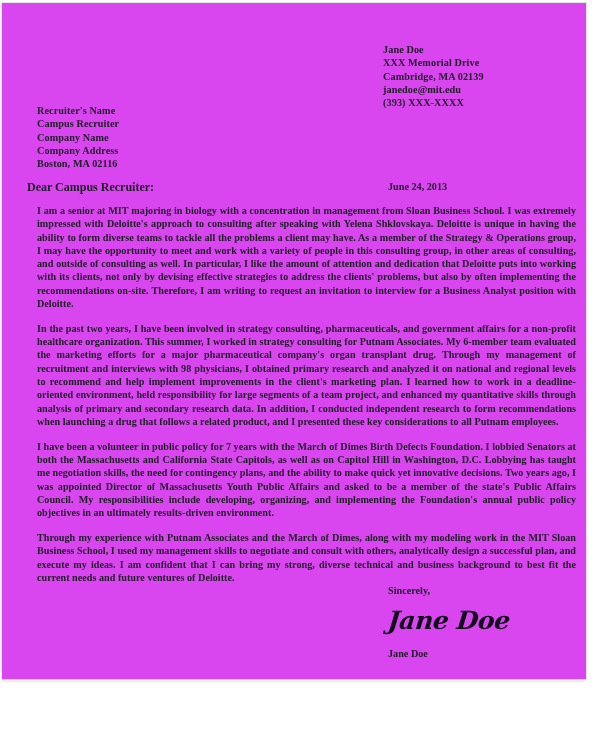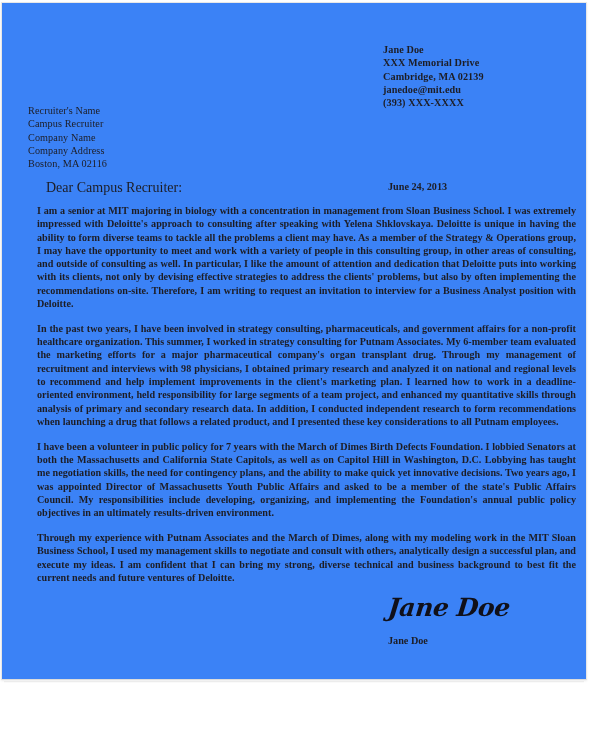--- a/index.html
+++ b/index.html
@@ -28,7 +28,7 @@
     top: 2px;
     width: 586px;
     height: 678px;
-    background: #3b82f6;
+    background: #d946ef;
     border: 1px solid #e7e7e7;
     border-bottom: 1px solid #dcdcdc;
     box-shadow: 0 1px 2px rgba(0,0,0,0.08);

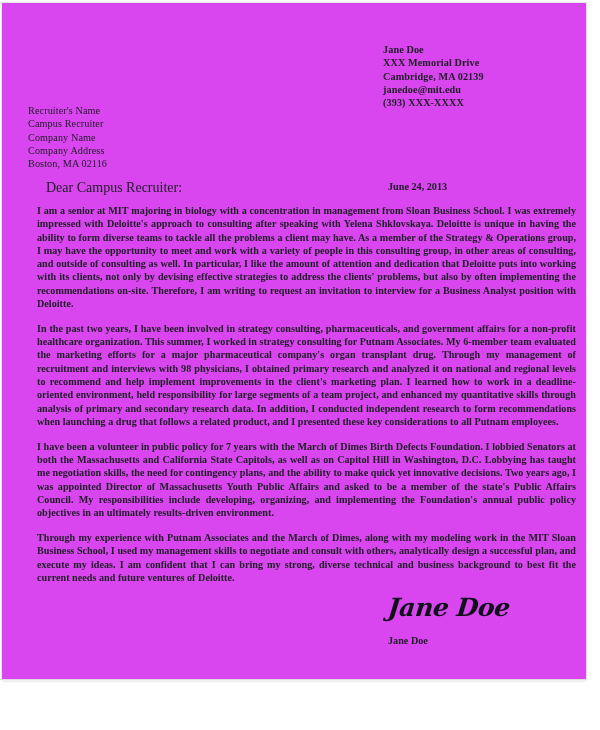--- a/index.html
+++ b/index.html
@@ -61,11 +61,11 @@
   
   .recipient-block {
     position: absolute;
-    left: 26px;
+    left: 35px;
     top: 101px;
     font-size: 10.2px;
     line-height: 13.3px;
-    font-weight: normal;
+    font-weight: bold;
     color: #1d1d24;
     letter-spacing: 0.1px;
   }

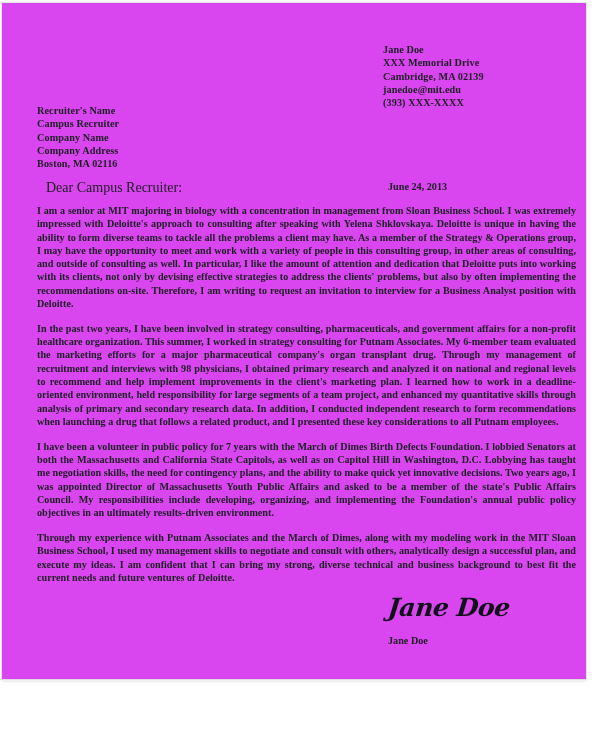--- a/index.html
+++ b/index.html
@@ -86,11 +86,11 @@
   
   .salutation {
     position: absolute;
-    left: 44px;
+    left: 25px;
     top: 178px;
-    font-size: 14px;
-    line-height: 13.3px;
-    font-weight: normal;
+    font-size: 12px;
+    line-height: 13.3px;
+    font-weight: bold;
     color: #1d1d24;
     white-space: nowrap;
   }

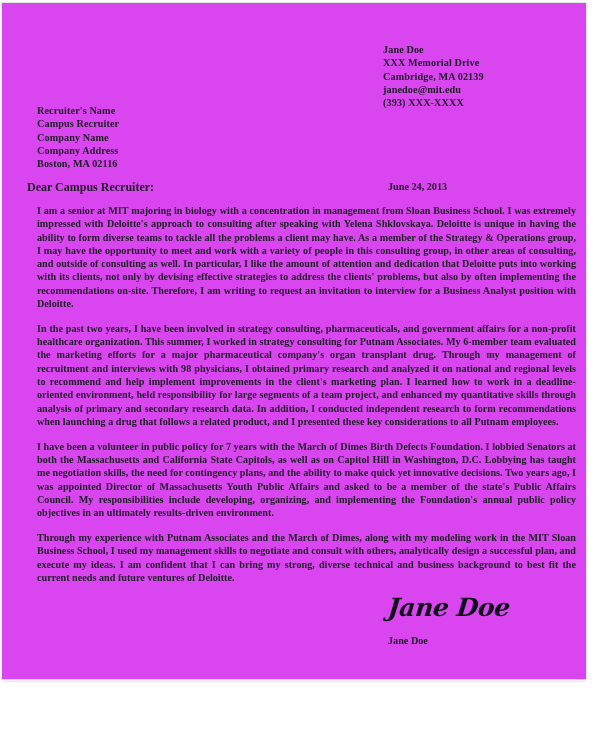--- a/index.html
+++ b/index.html
@@ -196,6 +196,7 @@
       </div>
 
       <div class="closing-block">
+        <div class="closing-word">Sincerely,</div>
         <div class="signature-script">Jane Doe</div>
         <div class="signature-typed">Jane Doe</div>
       </div>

-----

Return each line of the data, keeping its wording exact and omitting pictures.

--- a/index.html
+++ b/index.html
@@ -28,7 +28,7 @@
     top: 2px;
     width: 586px;
     height: 678px;
-    background: #3b82f6;
+    background: #d946ef;
     border: 1px solid #e7e7e7;
     border-bottom: 1px solid #dcdcdc;
     box-shadow: 0 1px 2px rgba(0,0,0,0.08);

--- a/index.html
+++ b/index.html
@@ -61,11 +61,11 @@
   
   .recipient-block {
     position: absolute;
-    left: 26px;
+    left: 35px;
     top: 101px;
     font-size: 10.2px;
     line-height: 13.3px;
-    font-weight: normal;
+    font-weight: bold;
     color: #1d1d24;
     letter-spacing: 0.1px;
   }

--- a/index.html
+++ b/index.html
@@ -86,11 +86,11 @@
   
   .salutation {
     position: absolute;
-    left: 44px;
+    left: 25px;
     top: 178px;
-    font-size: 14px;
-    line-height: 13.3px;
-    font-weight: normal;
+    font-size: 12px;
+    line-height: 13.3px;
+    font-weight: bold;
     color: #1d1d24;
     white-space: nowrap;
   }

--- a/index.html
+++ b/index.html
@@ -196,6 +196,7 @@
       </div>
 
       <div class="closing-block">
+        <div class="closing-word">Sincerely,</div>
         <div class="signature-script">Jane Doe</div>
         <div class="signature-typed">Jane Doe</div>
       </div>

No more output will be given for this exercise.